I'm from Joliet, which is a small town outside the city. It's sort of a big Chicago suburb, but it's also surrounded by farmland. Growing up there I was always been drawn to creative things. I've been drawing my whole life, and even in high school for instance, I created a comic strip. I did a t-shirt line and sold them to my friends. I don't know why, my parents weren't small business owners, but I always liked making stuff, and I thought, "Why don't I sell it?" In my life there's always been a thread of creativity, and then monetizing it.

I worked at Electronic Gaming Monthly and was a reviewer there for years. I loved video games, but was still drawing. The outcome of this, all this that I'm now doing is all related to the games, and the drawing, and the creating. Over time, it all merged.

Before this thing was Shawnimals, it was a hobby. In August of 2001, I had left the magazine and gone back to college to get my painting degree. And I started making these crazy little things. During that time, strangely, I had a lot of support. The Chicago Sun-Times, the New York Times, everywhere started picking up on it. It wasn't until 2005 that my wife and I were like "what are we really doing here? Are we going to keep spinning my wheels, or are we really going to focus on this?"

At that particular time, it was a situation where we had to decide whether I was going to devote all my time on it and hope to thrive. In 2006, we incorporated. As great as Chicago is, there are a ton of licensing and permits needed. We initially got hooked up with an art incubator, sort of like a business incubator. There are people there doing all sorts of things, from video editing to button-making. The rent was incredibly competitive. That was the first time we were able to move out of our home space and into an office. That was in 2006. Part of that space, we met some really great people. We met these two women from Noon solar.

Two of the people we met were working with the University of Chicago Law School's [Institute for Justice Clinic on Entrepreneurship] project. It's this huge Washington, D.C.-based legal advocate that trains for a variety of things, but mostly for when law affects liberties of small businesses.

As we developed all of this intellectual property [in the form of brands and unique toys that were selling well], we knew we would need some protection. So we applied for the program. We still work with them today. We've had to consult law firms for certain things, but in the beginning, the law center being there was so integral. It easily that saved us tens of thousands of dollars, because they handled all of it pro bono.

It was at this time we started working with Nintendo on a DS game. Because that Ninendo contract came up so quickly after we incorporated, they worked with us on that contract. Maybe people would think we're crazy for working with law students on this 26-page contract, but it was really a great resource. And we learned just an absolute ton about contracts. Anything we deal with in designer toys is a cakewalk after that.

We initially worked also with an organization called Chicago community ventures. They're a not-for-profit that helps entrepreneurs with any aspect of their business. They have people who work on licensing and permits, they have people who work on legal issues. We worked with them and that's how we got turned onto a loan through the SBA.

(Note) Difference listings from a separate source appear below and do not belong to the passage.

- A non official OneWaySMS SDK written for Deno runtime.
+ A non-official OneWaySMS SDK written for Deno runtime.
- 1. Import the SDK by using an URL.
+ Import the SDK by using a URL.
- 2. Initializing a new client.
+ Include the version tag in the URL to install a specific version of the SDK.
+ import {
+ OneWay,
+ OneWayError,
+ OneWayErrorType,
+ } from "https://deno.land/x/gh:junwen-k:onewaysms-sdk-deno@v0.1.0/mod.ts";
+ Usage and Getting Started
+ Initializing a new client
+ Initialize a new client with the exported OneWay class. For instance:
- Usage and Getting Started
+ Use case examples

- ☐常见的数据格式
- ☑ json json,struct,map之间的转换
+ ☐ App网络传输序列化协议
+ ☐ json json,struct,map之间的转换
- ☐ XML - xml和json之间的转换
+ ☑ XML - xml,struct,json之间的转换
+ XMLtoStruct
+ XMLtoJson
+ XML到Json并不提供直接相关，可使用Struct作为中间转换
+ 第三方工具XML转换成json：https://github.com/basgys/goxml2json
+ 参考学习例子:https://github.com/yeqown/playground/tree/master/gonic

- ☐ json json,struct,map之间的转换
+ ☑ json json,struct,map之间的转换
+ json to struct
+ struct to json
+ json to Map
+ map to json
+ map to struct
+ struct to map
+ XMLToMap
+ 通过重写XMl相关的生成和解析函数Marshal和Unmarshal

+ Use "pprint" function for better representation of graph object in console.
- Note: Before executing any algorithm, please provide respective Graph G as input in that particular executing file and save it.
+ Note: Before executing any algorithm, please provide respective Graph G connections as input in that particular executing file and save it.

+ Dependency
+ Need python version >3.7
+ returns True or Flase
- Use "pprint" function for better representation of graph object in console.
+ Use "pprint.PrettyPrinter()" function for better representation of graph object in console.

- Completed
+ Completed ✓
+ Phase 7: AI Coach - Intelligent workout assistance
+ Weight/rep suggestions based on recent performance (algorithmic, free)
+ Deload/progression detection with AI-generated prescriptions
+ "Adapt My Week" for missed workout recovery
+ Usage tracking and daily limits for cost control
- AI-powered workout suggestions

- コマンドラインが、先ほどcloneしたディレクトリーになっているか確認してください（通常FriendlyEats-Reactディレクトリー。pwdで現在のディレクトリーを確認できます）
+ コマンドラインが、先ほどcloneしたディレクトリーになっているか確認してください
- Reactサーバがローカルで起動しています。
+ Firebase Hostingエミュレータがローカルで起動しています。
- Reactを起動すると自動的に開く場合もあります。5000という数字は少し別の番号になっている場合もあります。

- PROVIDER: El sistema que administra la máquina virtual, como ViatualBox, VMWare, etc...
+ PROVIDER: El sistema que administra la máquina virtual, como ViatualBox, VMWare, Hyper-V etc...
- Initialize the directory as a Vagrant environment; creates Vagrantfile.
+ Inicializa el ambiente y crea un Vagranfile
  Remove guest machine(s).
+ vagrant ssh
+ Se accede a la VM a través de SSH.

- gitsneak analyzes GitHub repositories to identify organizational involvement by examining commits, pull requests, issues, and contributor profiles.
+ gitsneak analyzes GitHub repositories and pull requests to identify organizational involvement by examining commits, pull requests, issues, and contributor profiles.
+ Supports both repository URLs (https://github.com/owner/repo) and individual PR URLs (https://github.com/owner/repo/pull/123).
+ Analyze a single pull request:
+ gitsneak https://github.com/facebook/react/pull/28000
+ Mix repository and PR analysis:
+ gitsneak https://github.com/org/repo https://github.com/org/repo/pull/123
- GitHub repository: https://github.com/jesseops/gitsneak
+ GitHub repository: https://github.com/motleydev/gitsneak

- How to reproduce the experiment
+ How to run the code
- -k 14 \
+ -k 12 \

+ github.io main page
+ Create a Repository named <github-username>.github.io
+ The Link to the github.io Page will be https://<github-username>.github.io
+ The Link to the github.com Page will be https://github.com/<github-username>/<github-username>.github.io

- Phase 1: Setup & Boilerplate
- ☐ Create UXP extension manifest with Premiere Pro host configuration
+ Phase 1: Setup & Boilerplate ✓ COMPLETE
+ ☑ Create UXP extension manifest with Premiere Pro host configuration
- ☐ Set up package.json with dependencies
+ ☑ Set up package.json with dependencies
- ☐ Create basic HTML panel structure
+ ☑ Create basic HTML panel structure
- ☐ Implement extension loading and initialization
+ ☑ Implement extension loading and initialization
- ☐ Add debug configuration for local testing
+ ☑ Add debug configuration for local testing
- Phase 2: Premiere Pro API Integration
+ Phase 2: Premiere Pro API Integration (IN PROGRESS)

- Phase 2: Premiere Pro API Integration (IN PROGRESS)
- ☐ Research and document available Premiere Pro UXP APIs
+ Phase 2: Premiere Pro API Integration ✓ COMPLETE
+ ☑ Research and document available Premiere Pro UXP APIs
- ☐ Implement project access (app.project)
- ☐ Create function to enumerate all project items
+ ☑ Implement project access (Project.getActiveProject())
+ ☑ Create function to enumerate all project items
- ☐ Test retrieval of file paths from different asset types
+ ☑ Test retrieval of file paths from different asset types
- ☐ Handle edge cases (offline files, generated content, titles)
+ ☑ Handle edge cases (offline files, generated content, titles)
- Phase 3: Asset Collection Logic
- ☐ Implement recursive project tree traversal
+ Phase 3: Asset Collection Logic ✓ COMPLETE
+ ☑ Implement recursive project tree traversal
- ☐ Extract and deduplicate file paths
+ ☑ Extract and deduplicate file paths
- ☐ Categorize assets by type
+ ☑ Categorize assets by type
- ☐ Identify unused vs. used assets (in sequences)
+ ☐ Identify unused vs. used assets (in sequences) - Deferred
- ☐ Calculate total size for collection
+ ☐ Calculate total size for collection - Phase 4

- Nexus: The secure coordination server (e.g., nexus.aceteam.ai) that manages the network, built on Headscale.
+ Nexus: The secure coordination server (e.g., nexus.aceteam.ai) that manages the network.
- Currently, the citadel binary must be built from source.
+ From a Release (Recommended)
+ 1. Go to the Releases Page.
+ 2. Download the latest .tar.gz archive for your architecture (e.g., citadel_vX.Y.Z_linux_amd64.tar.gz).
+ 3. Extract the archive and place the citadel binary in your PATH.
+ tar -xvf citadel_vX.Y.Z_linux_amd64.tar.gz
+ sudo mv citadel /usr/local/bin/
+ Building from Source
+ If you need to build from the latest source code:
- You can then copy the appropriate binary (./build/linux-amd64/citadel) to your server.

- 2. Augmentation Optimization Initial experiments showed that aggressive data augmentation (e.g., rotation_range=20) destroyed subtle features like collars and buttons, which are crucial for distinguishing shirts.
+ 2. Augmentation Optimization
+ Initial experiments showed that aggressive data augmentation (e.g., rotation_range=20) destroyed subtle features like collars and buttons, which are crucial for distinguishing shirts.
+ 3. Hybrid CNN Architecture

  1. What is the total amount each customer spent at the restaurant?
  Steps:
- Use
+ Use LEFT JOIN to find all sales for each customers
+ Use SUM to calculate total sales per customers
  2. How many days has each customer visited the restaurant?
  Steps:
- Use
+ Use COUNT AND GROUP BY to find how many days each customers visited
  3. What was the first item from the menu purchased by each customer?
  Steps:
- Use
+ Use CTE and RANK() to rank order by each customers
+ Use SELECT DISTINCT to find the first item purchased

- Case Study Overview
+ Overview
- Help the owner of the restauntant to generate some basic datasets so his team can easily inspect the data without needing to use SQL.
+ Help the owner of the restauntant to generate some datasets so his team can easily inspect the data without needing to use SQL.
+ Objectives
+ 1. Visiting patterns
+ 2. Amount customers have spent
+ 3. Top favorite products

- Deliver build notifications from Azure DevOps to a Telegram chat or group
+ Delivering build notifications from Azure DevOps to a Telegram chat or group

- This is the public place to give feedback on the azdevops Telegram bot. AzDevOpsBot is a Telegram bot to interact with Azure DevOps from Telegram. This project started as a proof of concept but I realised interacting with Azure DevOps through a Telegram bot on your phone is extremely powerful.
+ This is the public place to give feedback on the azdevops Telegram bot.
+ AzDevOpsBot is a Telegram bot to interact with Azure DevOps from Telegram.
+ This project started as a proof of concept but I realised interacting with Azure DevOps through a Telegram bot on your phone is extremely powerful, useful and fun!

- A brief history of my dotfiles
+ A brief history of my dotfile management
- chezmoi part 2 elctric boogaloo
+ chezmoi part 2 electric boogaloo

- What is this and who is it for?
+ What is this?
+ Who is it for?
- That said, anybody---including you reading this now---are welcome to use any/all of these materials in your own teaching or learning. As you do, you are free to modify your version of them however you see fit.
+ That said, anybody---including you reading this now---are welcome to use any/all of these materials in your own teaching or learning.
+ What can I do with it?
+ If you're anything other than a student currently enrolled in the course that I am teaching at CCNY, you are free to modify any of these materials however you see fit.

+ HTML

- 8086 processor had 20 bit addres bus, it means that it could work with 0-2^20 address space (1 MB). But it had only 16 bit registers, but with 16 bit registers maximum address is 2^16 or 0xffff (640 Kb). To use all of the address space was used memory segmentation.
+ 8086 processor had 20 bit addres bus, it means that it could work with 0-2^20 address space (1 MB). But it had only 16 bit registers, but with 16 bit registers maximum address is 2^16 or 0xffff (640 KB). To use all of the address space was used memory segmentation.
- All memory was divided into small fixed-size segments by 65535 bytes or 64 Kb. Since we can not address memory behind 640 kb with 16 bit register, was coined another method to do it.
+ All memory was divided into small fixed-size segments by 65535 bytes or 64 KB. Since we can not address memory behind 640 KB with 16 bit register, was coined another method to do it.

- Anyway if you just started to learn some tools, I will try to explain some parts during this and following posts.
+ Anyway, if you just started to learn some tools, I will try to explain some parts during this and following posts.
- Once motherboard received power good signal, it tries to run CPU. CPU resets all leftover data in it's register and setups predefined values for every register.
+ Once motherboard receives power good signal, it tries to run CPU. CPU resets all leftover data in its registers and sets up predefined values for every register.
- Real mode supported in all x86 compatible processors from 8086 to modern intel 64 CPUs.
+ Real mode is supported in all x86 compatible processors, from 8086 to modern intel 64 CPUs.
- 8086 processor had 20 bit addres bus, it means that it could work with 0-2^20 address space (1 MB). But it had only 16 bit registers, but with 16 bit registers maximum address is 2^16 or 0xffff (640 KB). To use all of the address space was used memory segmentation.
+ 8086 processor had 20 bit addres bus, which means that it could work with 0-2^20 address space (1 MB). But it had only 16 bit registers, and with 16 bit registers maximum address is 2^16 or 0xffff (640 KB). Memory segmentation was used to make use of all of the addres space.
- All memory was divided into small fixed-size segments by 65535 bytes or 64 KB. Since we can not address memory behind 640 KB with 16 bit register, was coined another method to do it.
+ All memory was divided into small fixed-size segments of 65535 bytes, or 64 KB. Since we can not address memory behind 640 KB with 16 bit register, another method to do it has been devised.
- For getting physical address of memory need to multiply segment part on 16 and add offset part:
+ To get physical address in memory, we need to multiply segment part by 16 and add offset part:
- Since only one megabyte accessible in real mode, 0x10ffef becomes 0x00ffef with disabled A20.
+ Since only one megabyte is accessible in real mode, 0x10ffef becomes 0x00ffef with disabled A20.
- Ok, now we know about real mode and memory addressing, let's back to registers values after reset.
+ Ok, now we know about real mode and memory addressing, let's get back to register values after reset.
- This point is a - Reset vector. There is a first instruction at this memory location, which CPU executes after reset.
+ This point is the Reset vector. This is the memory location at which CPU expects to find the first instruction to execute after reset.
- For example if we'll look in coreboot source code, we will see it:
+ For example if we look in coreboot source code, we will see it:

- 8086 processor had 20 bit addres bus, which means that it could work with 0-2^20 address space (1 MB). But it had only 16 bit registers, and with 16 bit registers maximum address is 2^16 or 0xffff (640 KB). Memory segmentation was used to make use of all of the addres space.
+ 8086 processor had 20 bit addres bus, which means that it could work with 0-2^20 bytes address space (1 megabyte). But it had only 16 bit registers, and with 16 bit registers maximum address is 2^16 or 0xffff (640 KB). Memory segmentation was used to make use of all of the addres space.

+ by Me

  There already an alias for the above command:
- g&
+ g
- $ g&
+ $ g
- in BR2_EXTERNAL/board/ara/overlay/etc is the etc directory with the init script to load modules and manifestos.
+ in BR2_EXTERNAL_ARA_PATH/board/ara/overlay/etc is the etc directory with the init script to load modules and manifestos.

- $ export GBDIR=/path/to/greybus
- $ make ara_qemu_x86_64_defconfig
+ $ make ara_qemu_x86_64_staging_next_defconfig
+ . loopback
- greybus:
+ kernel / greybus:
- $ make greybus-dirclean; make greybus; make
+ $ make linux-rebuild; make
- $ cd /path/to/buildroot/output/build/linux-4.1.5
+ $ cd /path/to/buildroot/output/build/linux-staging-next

These things and more, that's why we stayed in Chicago. I have pretty strong feelings about staying in Chicago. We're a pretty small team, all things considered, so we rely on these sorts of resources. We have four main positions, and a few rotating intern spots. That's it.
 
Recently, we really had to step back and reexamine what we are doing. We knew we could sell a product, but we needed the funding to get it produced. We knew it would sell. We went to family and friends just two months ago, because we needed the funds to wanted to manufacture one of our new characters. We had gone to banks with no luck. No lines of credit, no microloans we were comfortable with taking.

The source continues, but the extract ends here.